🤖 AI Summary
Addressing the challenge of simultaneously ensuring safety, efficiency, and human-like driving behavior in urban autonomous driving, this paper proposes a novel trajectory planning framework integrating Monte Carlo Tree Search (MCTS) and deep Inverse Reinforcement Learning (IRL). Methodologically, it is the first to apply MCTS to open-road autonomous driving planning, generating multiple safe candidate trajectories; subsequently, deep IRL infers human driving preferences from expert demonstrations to score and select trajectories based on human-likeness. The framework achieves joint optimization across safety, ride comfort, and behavioral similarity to human drivers. Extensive real-world validation—over 500 miles in Las Vegas urban environments—demonstrates robust performance, while large-scale simulation benchmarks show significant improvements over both conventional and state-of-the-art planners.
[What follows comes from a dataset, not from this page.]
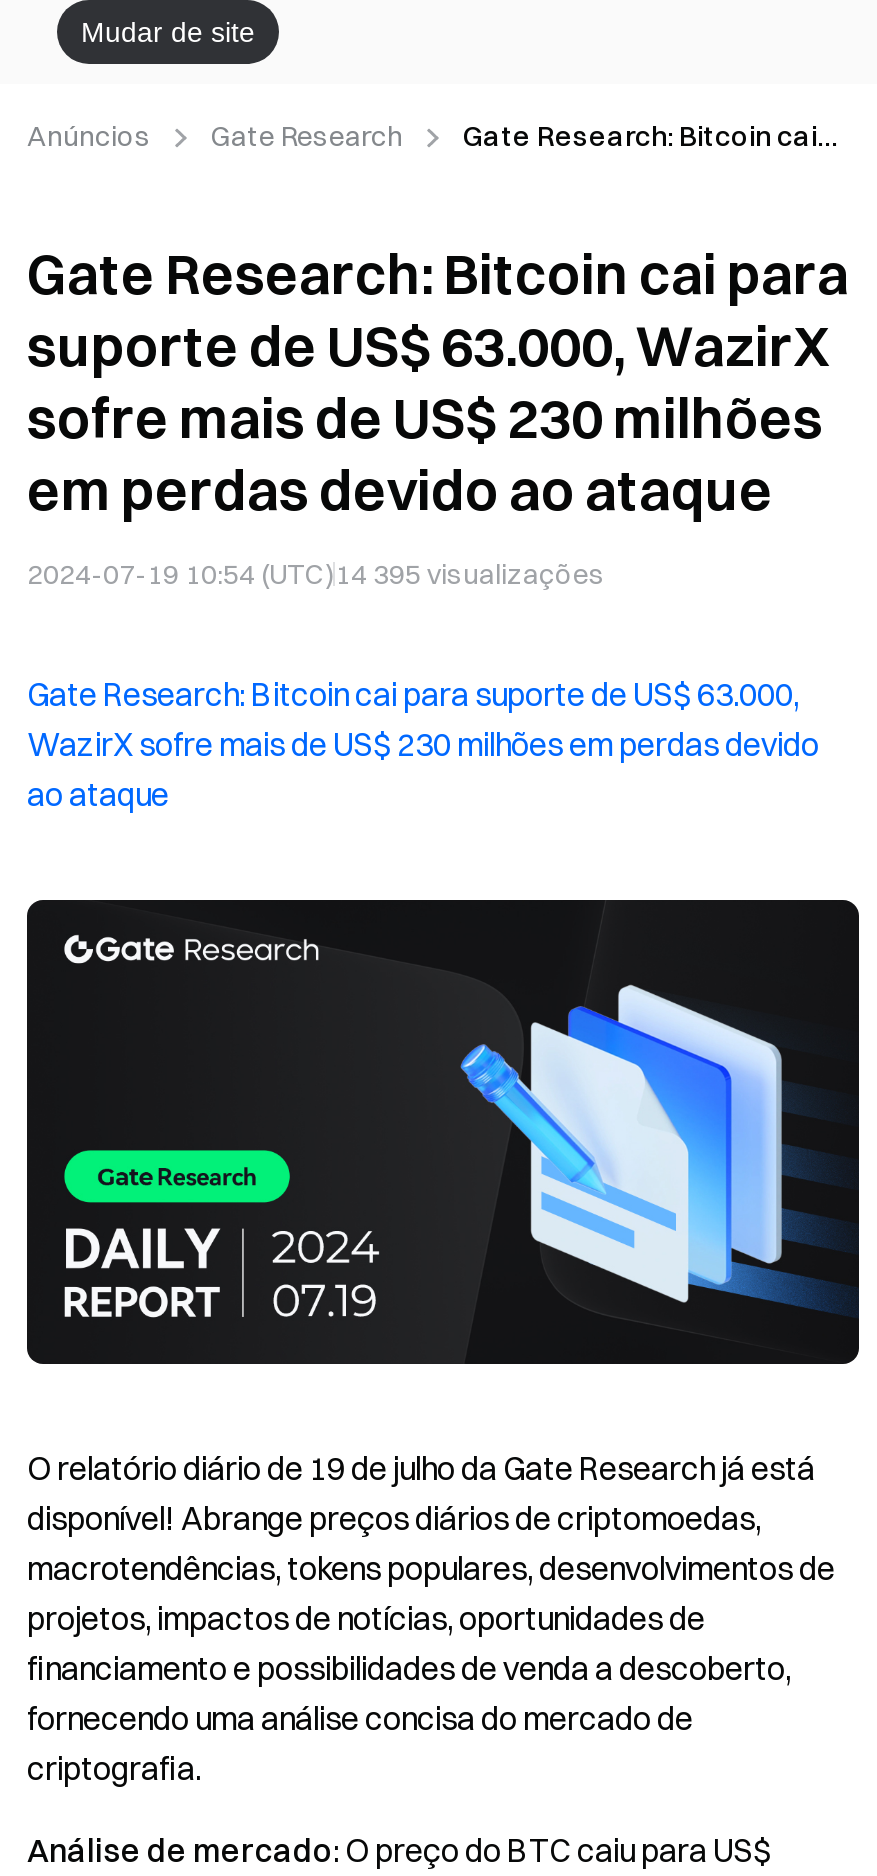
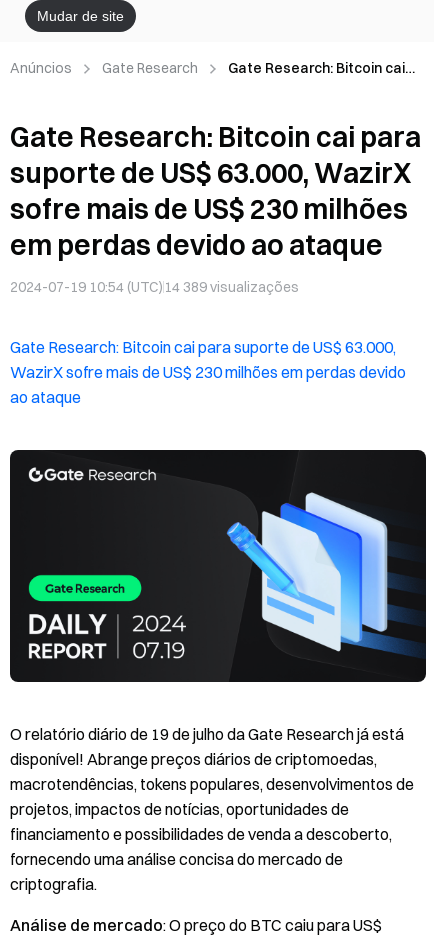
- 2024-07-19 10:54 (UTC)14 395 visualizações
+ 2024-07-19 10:54 (UTC)14 389 visualizações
The proposed approach establishes new performance benchmarks, achieving state-of-the-art (SOTA) results in comprehensive evaluation metrics.
📝 Abstract
We present TreeIRL, a novel planner for autonomous driving that combines Monte Carlo tree search (MCTS) and inverse reinforcement learning (IRL) to achieve state-of-the-art performance in simulation and in real-world driving. The core idea is to use MCTS to find a promising set of safe candidate trajectories and a deep IRL scoring function to select the most human-like among them. We evaluate TreeIRL against both classical and state-of-the-art planners in large-scale simulations and on 500+ miles of real-world autonomous driving in the Las Vegas metropolitan area. Test scenarios include dense urban traffic, adaptive cruise control, cut-ins, and traffic lights. TreeIRL achieves the best overall performance, striking a balance between safety, progress, comfort, and human-likeness. To our knowledge, our work is the first demonstration of MCTS-based planning on public roads and underscores the importance of evaluating planners across a diverse set of metrics and in real-world environments. TreeIRL is highly extensible and could be further improved with reinforcement learning and imitation learning, providing a framework for exploring different combinations of classical and learning-based approaches to solve the planning bottleneck in autonomous driving.